Pourquoi avoir choisi de ne pas les nommer?
Pour qu’ils restent un poil impersonnel et donc le plus universel possible. Je crois, à tort ou à raison, que l’on s’identifie plus librement à un personnage de cette manière. Peut-être aussi pour le défi formel que cela représentait.
Votre roman fait alterner leur deux voix, chacun leur tour, et l’action se déroule sur une semaine. Qu’est-ce qui a motivé le choix de cette structure narrative?
Ce n’est pas vraiment un choix, le livre est né de cette idée de symétrie. La structure narrative, c’est le point de départ. J’avais écrit la soirée d’une fille, puis celle d’un mec, et c’est à partir de cette alternance que j’ai pensé la suite de l’histoire. L’avantage de ce schéma était aussi qu’il me permettait d’avancer sans forcément trop savoir où j’allais.
Quelle part de vous avez-vous mis dans ce premier roman?
Une part importante de ma vie et de moi même, ce pourquoi je ne suis pas très objectif fasse aux commentaires du type « le désespoir d’une jeunesse désabusée», car je suis loin d’être aussi dépressif que la lecture que certains font de mon livre.
Lithium, c’est un clin d’œil à Nirvana?
Du tout. Nevermind est un grand album que j’ai beaucoup écouté il fut un temps. Donc le fait que certains établissent un lien ne me dérange pas.
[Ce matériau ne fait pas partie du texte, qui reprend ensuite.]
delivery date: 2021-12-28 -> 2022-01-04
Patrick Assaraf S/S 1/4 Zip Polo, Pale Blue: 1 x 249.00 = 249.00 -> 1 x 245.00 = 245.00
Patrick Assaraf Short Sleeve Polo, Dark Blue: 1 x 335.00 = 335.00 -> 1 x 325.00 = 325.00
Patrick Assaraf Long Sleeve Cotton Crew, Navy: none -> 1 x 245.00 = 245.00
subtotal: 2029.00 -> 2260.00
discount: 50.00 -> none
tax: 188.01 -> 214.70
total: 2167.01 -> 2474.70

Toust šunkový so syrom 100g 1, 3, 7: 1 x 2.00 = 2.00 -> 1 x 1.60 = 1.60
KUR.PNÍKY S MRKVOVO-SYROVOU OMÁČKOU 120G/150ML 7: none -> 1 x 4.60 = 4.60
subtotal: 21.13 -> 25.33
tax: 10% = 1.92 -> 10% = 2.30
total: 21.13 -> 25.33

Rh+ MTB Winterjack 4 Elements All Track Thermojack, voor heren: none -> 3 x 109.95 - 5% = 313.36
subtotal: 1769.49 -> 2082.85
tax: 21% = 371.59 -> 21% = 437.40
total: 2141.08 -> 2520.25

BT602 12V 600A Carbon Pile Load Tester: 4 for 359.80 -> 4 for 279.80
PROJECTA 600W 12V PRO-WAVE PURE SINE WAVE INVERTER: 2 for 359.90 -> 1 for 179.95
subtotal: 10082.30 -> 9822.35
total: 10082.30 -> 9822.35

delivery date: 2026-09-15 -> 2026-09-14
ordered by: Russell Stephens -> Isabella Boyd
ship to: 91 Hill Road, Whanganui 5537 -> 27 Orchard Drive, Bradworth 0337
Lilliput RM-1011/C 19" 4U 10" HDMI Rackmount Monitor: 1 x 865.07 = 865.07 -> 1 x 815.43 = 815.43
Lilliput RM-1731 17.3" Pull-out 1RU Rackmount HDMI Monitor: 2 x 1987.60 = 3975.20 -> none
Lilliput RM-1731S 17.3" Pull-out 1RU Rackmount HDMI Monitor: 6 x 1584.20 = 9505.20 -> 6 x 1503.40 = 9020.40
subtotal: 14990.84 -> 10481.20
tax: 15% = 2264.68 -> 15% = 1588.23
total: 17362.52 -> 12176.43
Mais dans mon esprit, il n’y en a aucun.
Le portrait, très juste, que vous faites de la génération Y est très sombre. N’avez-vous aucun espoir pour notre jeunesse?
J’ai l’âge de mes personnages et suis parisien tout comme eux, donc je n’ai pas le recul d’un analyste. Ensuite je n’aime pas parler de ma génération comme d’une entité homogène. Qu’est ce qui nous lie? Les nouvelles technologies et une certaine forme de précarité, d’incertitude. Autrement dit, l’époque à laquelle nous vivons. Mais je crois qu’il serait malhonnête et erroné de parler d’un ensemble de personnes aussi vaste et de leur attribuer des aspirations et des problématiques communes. Si l’on commence par mes deux personnages, eux-mêmes ont des philosophies de vie très différentes. À vrai dire, je ne trouve pas ce portrait si sombre que ça. Certes, mon livre ne sera pas adapté par Walt Disney (sourire), mais au delà du cynisme, il y a du rire, de la vie, de la légèreté parfois, et une profonde volonté de changement. Ne serait-ce pas là l’inverse du désespoir?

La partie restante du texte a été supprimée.